The term appeared in a recent lecture apparently out of nowhere (though I was slightly late) - an example the lecturer has now given online makes it seem just like a limit to me (found the radius of convergence by doing a ratio test) but I wonder if there is some distinction in the terminologies, otherwise one wonders why anyone would favour the term over simply 'limit' - perhaps it is a series vs sequence distinction?


1 Answer 1


They are different things.

Consider a series like $1+2x+(2x)^2+\ldots$. This is said to "converge" if the sequence of partial sums ($s_1=1,s_2=1+2x,\ldots$) converges (has a limit) as a sequence.
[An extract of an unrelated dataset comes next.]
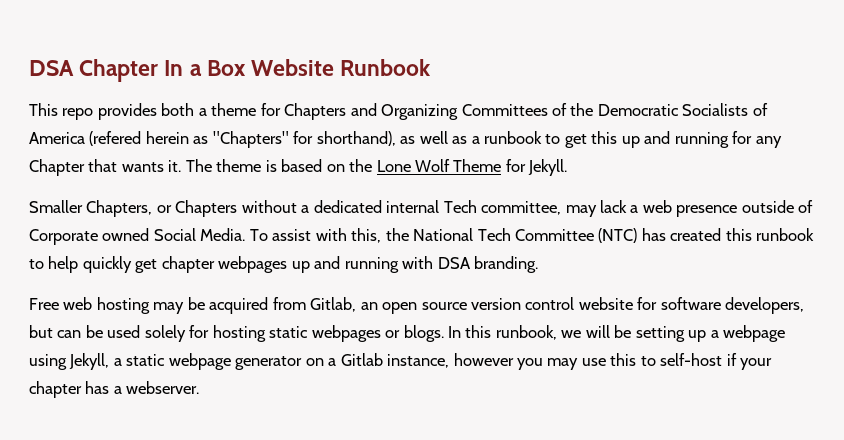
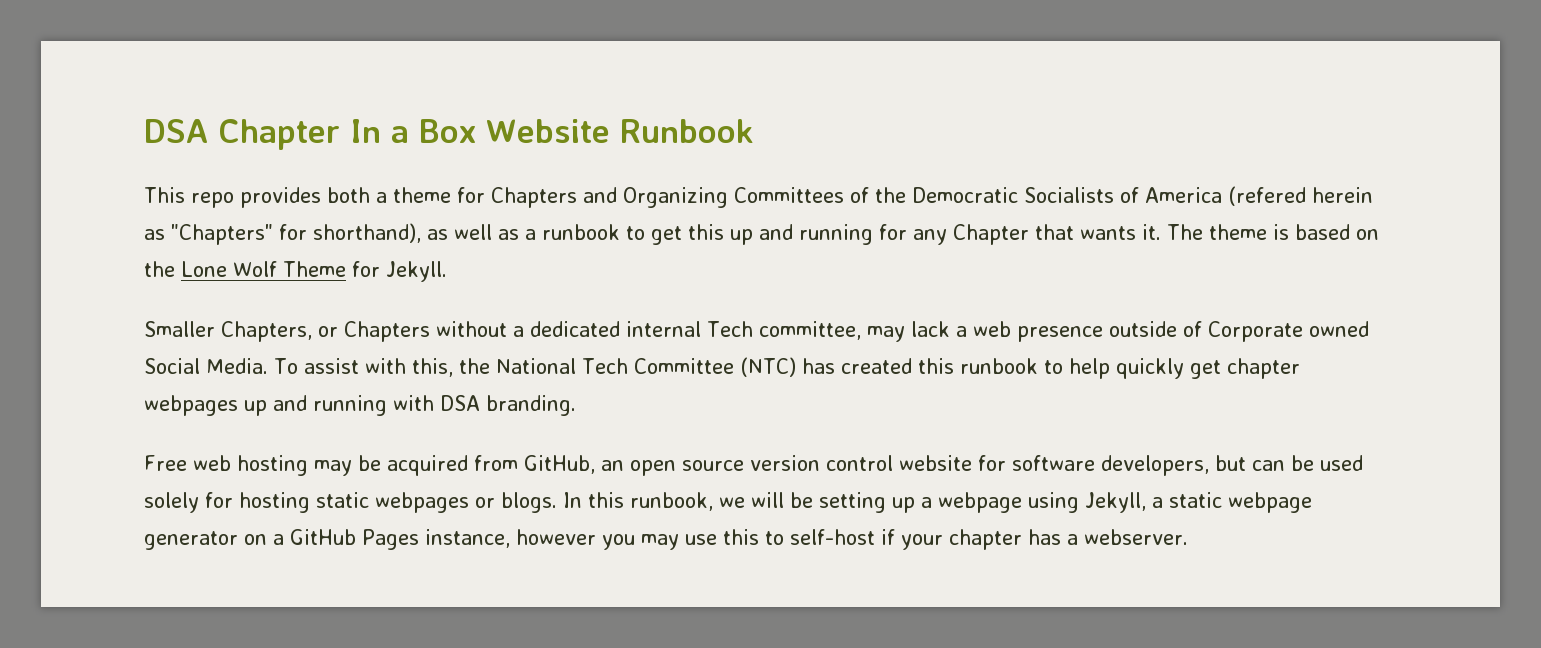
[310,297,357,312] Gitlab, -> [524,455,595,474] GitHub,
[340,353,383,366] Gitlab -> [290,529,419,550] GitHub Pages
There are some values of $x$ for which it does, like $x=1/4$, and some for which it doesn't, like $x=10$. The interval of all such $x$ in this case happens to be $(-1/2,1/2)$, which has half-length, or "radius" $1/2$. (Also, in the complex plane, the values of $x$ form a 2D disc with a more conventional "radius".)

We say that the radius of convergence is $1/2$ to mean that "the set of $x$-values for which the sequence of partial sums converges to a limit at all has radius $1/2$." This is separate from the fact that, when it does converge, the sequence of partial sums has limit $1/(1-2x)$.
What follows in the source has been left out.